The Feeling of Home (Prompt 20)
Begging the question here. Home ― now or then? My parents' home or my domestic-era home? My current home? Must wing it, then.
In olden days the start of school holidays was when the train from Winnipeg pulled into the Port Arthur station, signalling I was home. The heart would feel almost like bursting from happiness. Back in God's country. That's what we called it. The feeling never abated.
Then there were these:
Life gifted me.
Home was our century farm where they grew up. Horses, ponies, cattle, pigs, sheep, chickens, pheasants, peacocks, turkeys, capons, guinea fowl, rabbits, have I forgotten anything? Oh yes, assorted dogs and cats. Summer corn roasts; winter Christmas-tree cutting parties; the MerriMar maple syrup business; 4-H for ponies and sheep; Prince Phillip Games; trucks; tractors; hay baling; rock picking; boyfriends; drivers' licences. Well, they could tell you much more than I.

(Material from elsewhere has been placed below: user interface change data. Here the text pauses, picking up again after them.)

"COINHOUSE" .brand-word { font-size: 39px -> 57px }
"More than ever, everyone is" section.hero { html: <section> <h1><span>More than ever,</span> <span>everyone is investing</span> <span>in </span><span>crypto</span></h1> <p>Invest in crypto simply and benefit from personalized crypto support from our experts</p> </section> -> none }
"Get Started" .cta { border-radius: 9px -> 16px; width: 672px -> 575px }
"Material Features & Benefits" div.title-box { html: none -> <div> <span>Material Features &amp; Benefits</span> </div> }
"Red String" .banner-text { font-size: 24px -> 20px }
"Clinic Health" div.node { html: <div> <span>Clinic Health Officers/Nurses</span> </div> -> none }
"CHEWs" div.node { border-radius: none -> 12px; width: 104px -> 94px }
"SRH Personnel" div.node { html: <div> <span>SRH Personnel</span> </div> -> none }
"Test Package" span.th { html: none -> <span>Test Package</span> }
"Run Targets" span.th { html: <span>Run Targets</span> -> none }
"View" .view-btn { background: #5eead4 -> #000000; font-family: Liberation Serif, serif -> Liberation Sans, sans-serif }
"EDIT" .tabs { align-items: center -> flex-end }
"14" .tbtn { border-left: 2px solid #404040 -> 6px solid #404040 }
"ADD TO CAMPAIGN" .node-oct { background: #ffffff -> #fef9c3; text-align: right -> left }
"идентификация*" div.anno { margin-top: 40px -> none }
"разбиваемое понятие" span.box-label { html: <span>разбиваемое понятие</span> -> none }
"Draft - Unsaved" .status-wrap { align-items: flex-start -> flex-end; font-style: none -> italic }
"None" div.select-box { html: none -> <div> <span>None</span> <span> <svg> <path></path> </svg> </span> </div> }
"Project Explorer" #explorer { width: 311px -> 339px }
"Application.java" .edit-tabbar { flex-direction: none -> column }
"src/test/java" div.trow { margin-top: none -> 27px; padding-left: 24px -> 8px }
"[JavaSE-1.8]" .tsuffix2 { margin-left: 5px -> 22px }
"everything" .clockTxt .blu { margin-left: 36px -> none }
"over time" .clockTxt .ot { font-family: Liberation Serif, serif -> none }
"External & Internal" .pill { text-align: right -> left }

Now, home is my writing cave of desirable, mostly splendid solitude. Well-deserved rest as I see it. Substituting Lake Ontario for Lake Superior, I'm good.
Hobbies (Prompt 21)
Growing up, ballet school was not exactly a hobby, it was five days a week of hard work after school. No time left for hobbies, I was clearly a social misfit. Maybe school was a hobby. Although I dabbled with writing poetry, drawing cartoons, collecting LPs, and inventing pranks to harass teachers.
Late insertion: Cripes, how could I forget. Sewing. Something good inherited from my grandmother and mother. Never thought of it as a hobby, though. It was thoroughly satisfying craftsmanship, creating half my kids' clothes and some of my own for years. I miss that old sewing machine, especially when I need curtains or to alter ill-chosen fashion mistakes!
Genealogy became a hobby, then a lifesaving job.
Currently could we call camels a hobby? Could be going full-circle to social misfittedness.
Daily Routine(s) (Prompt 22)
Growing up, my father had a routine. Breakfast at 8, lunch at noon, dinner at 6. I'm guessing that was pretty much my mother's routine by default! We kids just fell in line. Now I eat at noon and about 9 pm. Okay, confessing to popcorn/junk food break (cue furtive chortle).
That comes close to nailing it. Thank you, free-floating Facebook sources and Genevieve Rhode wherever you are.
Boarding school ingrains two morning things: You make your bed, you get dressed. Or vice-versa. You do it at once, every day. Without fail. Like the army. You don't even have to think when you are putting on the same uniform each morning. Excellent training to become an obsessive-compulsive.
Nowadays, a little variation is required. Getting up is about the same, maybe with a few extra groans. Getting dressed requires coffee for stability on the hind legs and to facilitate decision-making about what exactly to wear. Unless, of course, that was compulsively decided the night before to avoid heavy thinking first thing. Like if you never throw out the clothes from twenty years ago, there are wardrobe choices to debate and slow you down (should do something about that to increase efficiencies). More coffee is required before the bed gets made. Scrolling Facebook is like a tune-up to test how many neurons are blinking. Then to work. Or fitness class, if the daytimer says so.
Ah well, structure and discipline are necessary but routines are a rather dull topic. Mine starts disintegrating after the daily walk in a futile attempt to blow off the brain fog. Looking with interest at the FitBit trend. I will say I never leave home without the earrings in. I'm not dressed unless.